▶ **Task description**:
A verbatim reproduction of the lines below, from the line containing "[60,519,211,534] Manual installation" through the line containing "(267, 602) none", both ends included, is the whole required output.

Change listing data
--*--
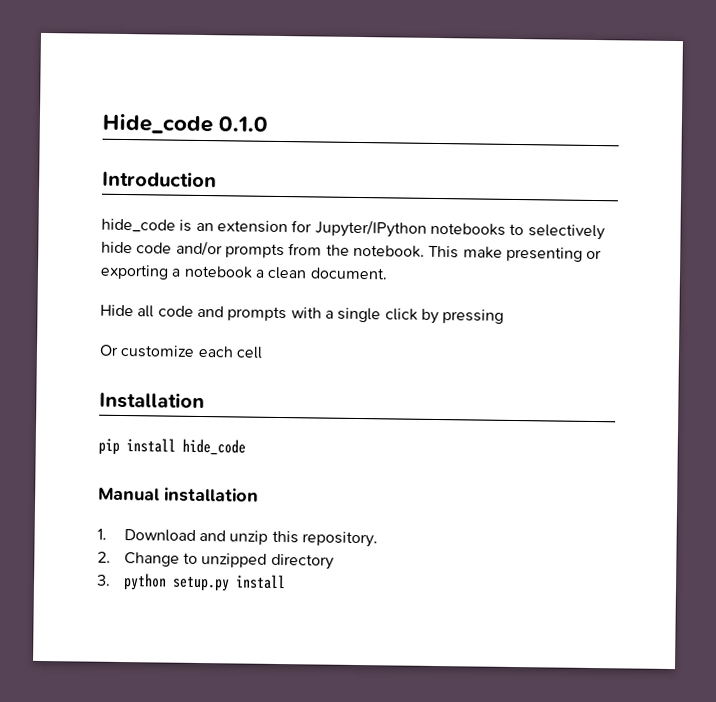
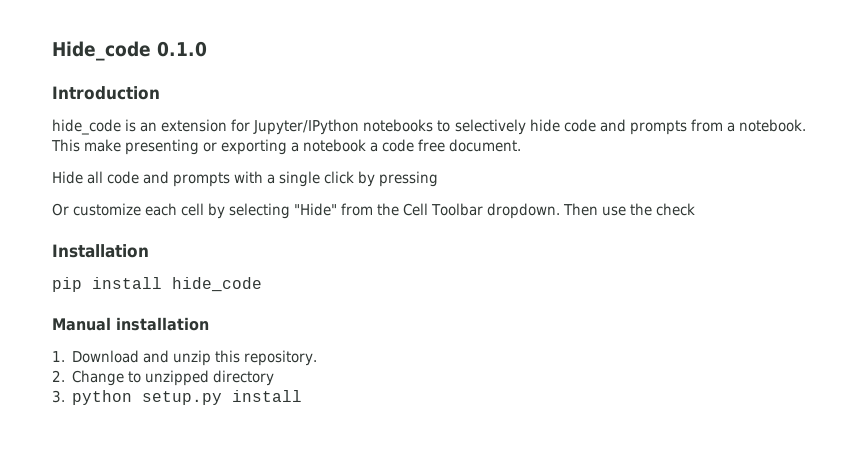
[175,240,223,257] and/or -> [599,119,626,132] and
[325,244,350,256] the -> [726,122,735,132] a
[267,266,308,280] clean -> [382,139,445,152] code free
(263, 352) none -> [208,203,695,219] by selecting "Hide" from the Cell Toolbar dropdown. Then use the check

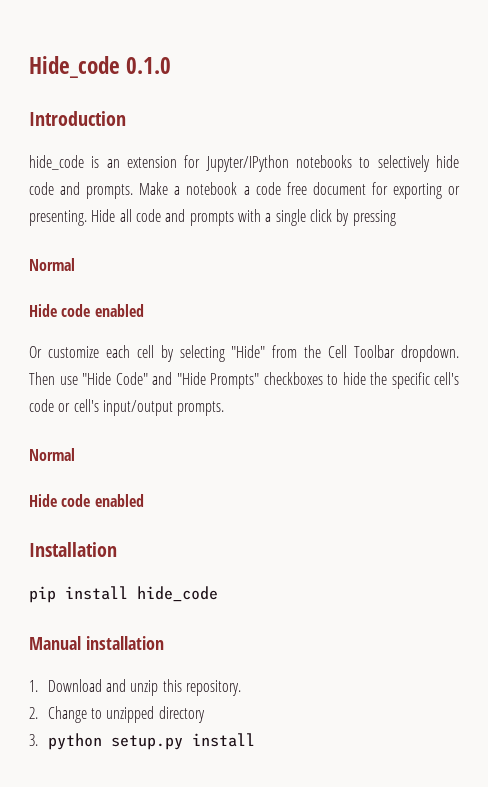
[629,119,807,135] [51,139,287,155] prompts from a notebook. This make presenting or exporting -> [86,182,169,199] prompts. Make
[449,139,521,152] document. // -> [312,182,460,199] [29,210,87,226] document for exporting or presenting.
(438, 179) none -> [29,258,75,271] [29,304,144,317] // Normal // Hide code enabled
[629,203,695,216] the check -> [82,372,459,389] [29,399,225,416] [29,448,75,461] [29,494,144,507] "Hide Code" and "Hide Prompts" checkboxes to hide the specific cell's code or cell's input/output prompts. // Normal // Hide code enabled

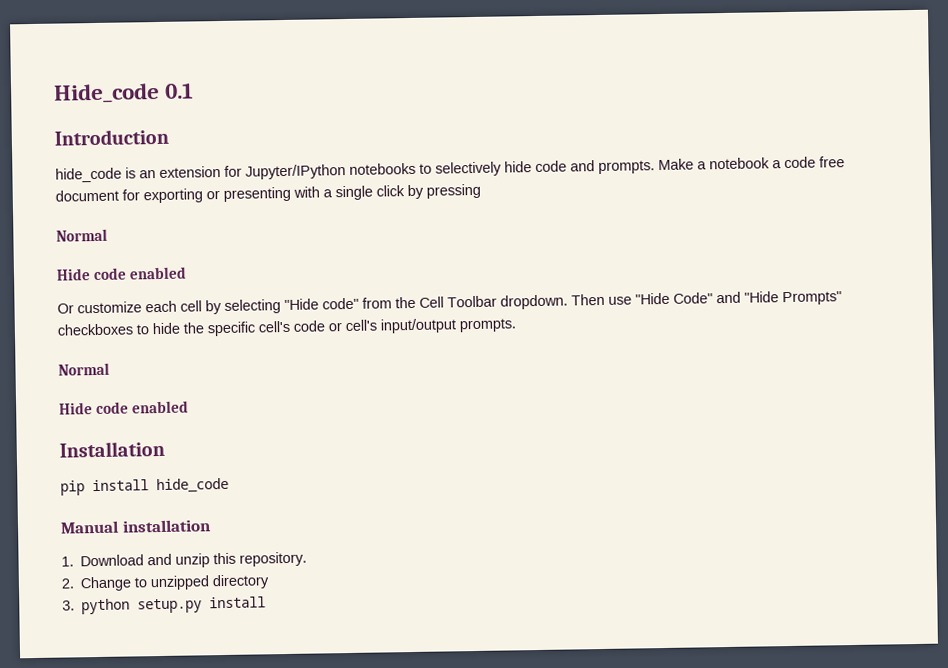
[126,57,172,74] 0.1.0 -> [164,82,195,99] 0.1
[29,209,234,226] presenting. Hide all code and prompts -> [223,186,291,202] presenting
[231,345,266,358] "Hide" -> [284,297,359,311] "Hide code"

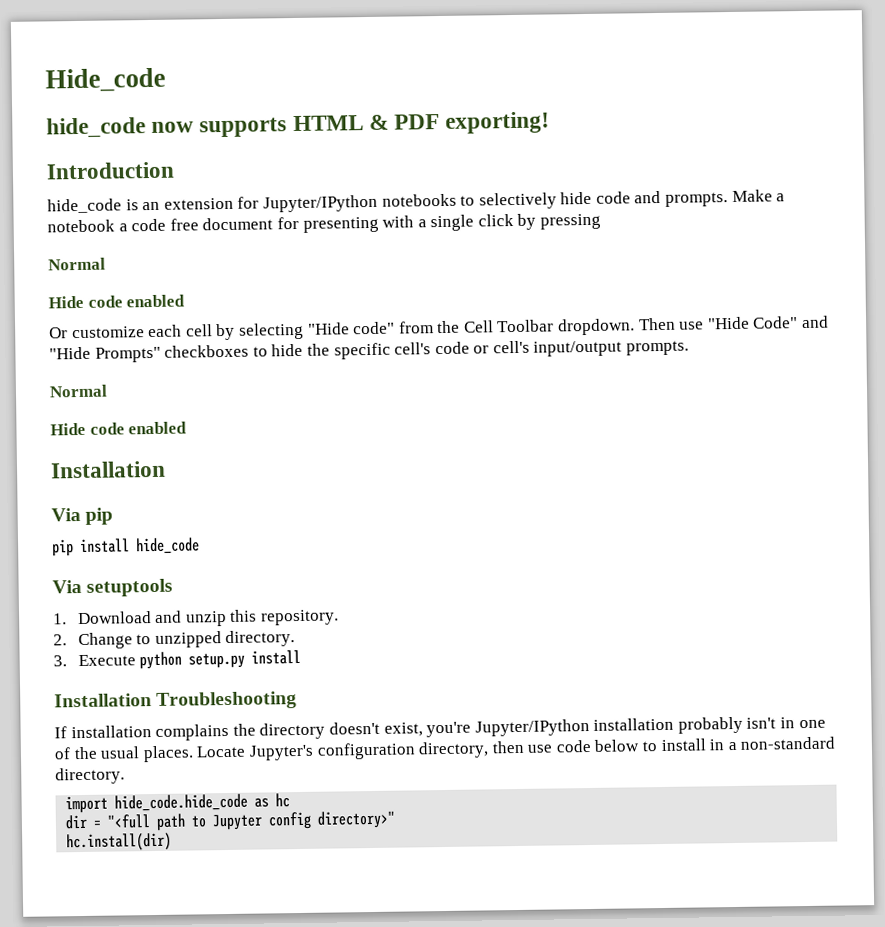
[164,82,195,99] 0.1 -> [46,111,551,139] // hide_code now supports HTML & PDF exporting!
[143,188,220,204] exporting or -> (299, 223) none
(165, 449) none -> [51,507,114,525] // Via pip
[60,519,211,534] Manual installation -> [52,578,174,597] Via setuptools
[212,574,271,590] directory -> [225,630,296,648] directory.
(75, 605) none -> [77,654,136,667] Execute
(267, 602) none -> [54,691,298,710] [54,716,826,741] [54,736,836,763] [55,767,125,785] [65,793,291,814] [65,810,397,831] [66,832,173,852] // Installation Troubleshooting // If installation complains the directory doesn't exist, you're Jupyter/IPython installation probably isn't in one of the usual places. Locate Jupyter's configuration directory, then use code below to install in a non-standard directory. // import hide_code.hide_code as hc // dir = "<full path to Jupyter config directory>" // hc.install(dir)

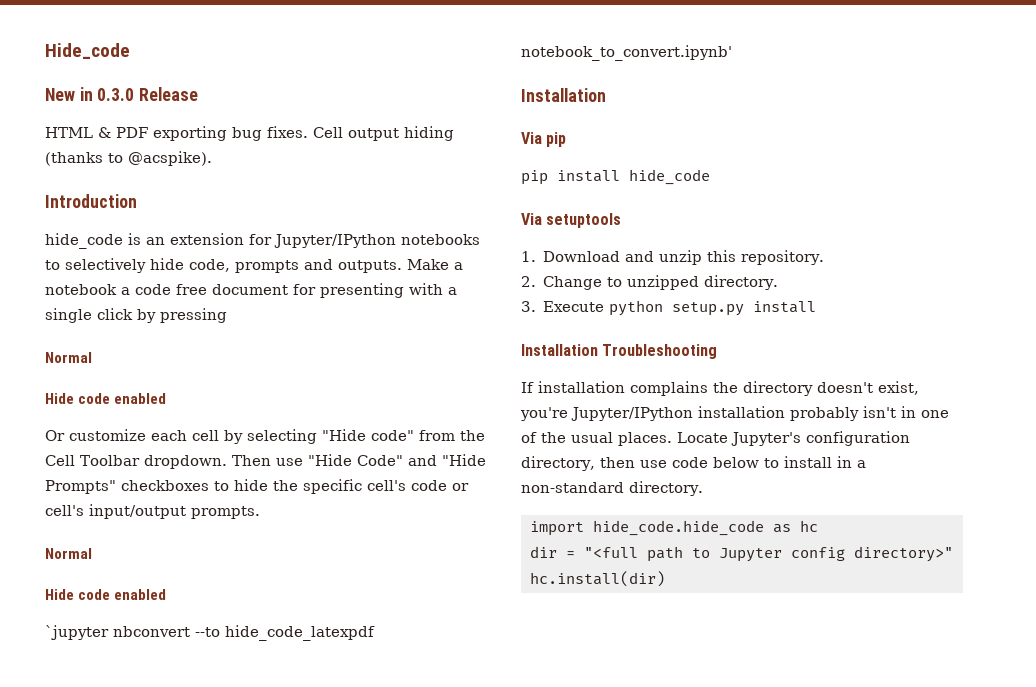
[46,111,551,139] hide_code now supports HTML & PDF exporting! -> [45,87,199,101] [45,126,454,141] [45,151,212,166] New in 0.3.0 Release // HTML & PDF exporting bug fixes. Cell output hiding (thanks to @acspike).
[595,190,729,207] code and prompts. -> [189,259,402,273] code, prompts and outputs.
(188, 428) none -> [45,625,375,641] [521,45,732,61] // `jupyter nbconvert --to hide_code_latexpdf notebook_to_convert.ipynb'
--*--
▶ **Reply to the task**:
[60,519,211,534] Manual installation -> [52,578,174,597] Via setuptools
[212,574,271,590] directory -> [225,630,296,648] directory.
(75, 605) none -> [77,654,136,667] Execute
(267, 602) none -> [54,691,298,710] [54,716,826,741] [54,736,836,763] [55,767,125,785] [65,793,291,814] [65,810,397,831] [66,832,173,852] // Installation Troubleshooting // If installation complains the directory doesn't exist, you're Jupyter/IPython installation probably isn't in one of the usual places. Locate Jupyter's configuration directory, then use code below to install in a non-standard directory. // import hide_code.hide_code as hc // dir = "<full path to Jupyter config directory>" // hc.install(dir)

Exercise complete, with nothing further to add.